Я мигом собралась до твоей бабки, последнего петуха в сумку – и айда. Зашла, помню, к твоей бабке, она – ни здравствуйте, ни проходите – уставилась и смотрит. А потом мне бухнула, как по голове: «Что, красавица, у детей последнего петуха забрала? Как вы, бабы, мужиков своих любите, детей бы так любили. Ух! Глаза бы на таких не смотрели. Ты когда младшего на колени брала? Забыла, поди? Иди-ка ты к детям да покорми их, а не таскайся по бабкам, не носи из детских ртов еду по чужим избам. Дети завсегда должны быть матерям дороже, чем мужики». Я, как поняла, что меня гонят, – в рев. В ноги к твоей бабке кинулась: «Помоги, – прошу ее. – Вызови ко мне Иванко». В общем, умолила. Посадила она меня в угол, дала Псалтырь и говорит «До ночи читать будешь. А я тебе оберег чинить стану». Бабушка твоя золу кипятила, ключи по комнате расбрасывала, круг чертила, свечи жгла, шторки – то закроет, то откроет. Собаку с цепи сняла и сказала: «Иди отселя, придешь завтра, сегодня можешь помешать мне». И собака ушла из дома. Я удивилась, а она говорит: «Маловерная ты, а еще по такому делу пришла. Да если я вздумаю, три мужа будут при мне и друг друга видеть не будут, а ты собаке удивляешься».
Ночью поставила меня бабка в круг и говорит: «Как придет твой муж, руки к нему не тяни, а то задавит. Долго его не держи, ему тяжело, да и мне тяжко будет. Что нужно, спроси, да помни – руки к нему не тяни».
Стала бабушка его звать. Он и заходит, одет, в чем похоронили, в глаза не смотрит, встал рядом с крутом и голосом глухим да тихим говорит: «Что меня подняла?

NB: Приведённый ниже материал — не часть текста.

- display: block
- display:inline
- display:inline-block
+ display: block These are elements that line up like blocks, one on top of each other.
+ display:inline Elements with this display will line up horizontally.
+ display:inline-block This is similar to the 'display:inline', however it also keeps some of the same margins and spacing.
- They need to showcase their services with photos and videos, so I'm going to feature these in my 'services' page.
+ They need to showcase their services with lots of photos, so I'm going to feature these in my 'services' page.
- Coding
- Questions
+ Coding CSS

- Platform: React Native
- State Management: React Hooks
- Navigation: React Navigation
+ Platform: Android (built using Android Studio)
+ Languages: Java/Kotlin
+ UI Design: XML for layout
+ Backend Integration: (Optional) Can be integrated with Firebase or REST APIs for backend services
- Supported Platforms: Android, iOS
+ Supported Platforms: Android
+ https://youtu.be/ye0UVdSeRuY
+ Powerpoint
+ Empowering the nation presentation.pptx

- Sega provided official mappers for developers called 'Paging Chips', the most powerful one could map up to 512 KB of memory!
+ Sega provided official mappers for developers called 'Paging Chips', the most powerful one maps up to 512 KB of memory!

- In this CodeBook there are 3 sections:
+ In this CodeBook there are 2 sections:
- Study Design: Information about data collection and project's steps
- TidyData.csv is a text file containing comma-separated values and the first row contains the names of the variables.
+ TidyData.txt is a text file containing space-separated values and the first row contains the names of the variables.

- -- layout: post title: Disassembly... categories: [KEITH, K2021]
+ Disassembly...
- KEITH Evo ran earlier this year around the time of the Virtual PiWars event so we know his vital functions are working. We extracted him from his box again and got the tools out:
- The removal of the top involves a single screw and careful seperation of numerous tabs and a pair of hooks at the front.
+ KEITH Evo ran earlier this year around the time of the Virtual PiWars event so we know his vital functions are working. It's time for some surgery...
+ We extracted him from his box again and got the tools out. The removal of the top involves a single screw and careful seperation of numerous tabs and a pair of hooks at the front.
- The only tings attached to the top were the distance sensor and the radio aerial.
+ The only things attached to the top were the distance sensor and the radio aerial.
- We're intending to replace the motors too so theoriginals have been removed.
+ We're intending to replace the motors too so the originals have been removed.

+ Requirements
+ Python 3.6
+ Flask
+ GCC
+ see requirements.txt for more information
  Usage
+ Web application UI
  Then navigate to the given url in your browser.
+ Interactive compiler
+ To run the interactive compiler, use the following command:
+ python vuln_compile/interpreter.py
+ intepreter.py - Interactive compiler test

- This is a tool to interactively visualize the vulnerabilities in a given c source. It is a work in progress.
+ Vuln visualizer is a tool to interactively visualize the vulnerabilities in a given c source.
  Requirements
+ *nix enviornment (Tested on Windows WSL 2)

Зачем?» Я тут заплакала, говорю: «Ты там лежишь, а я одна, у меня для детей морковок нет, не то чтобы хлеба. Не могу без тебя, все равно вместях будем». Он мне говорит: «Слушай мой наказ, не перебивай, мне дюже тяжело.
Скоро тебя безногий сватать будет, другой тебе судьбы нет, если эту упустишь. А детей ставить на ноги нужно. Выходи за безногого». Я тут как заору: «Я тебя люблю, и мне никого не надо!» Руки к нему протянула, сама не знаю как. Он и поднял глаза: боженьки, а они у него без зрачков! Бабка твоя свою книжку как захлопнет: ветер по избе пронесся. Иванко, или кто это был, пропал.
Очнулась я на кровати, бабка меня обмывает да ругает, что не послушалась ее, руки протянула, могла згинуть, а сироты тогда на бабкиной совести перед Богом были бы. Утром, провожая меня, твоя бабка сказала: «Уйдешь и покой с собой унесешь. Более ты об муже сердце рвать не будешь, милее твоих детей и Василя никого на белом свете у тебя не будет. Через год стол пустым не будет, через три года прочно жить станешь, через семь лет лучше тебя никто на селе жить не будет. Иди к детям, девка. А петуха забери». Я ее спрашиваю, кто такой Василь, а она и говорит: «Да муж твой безногий».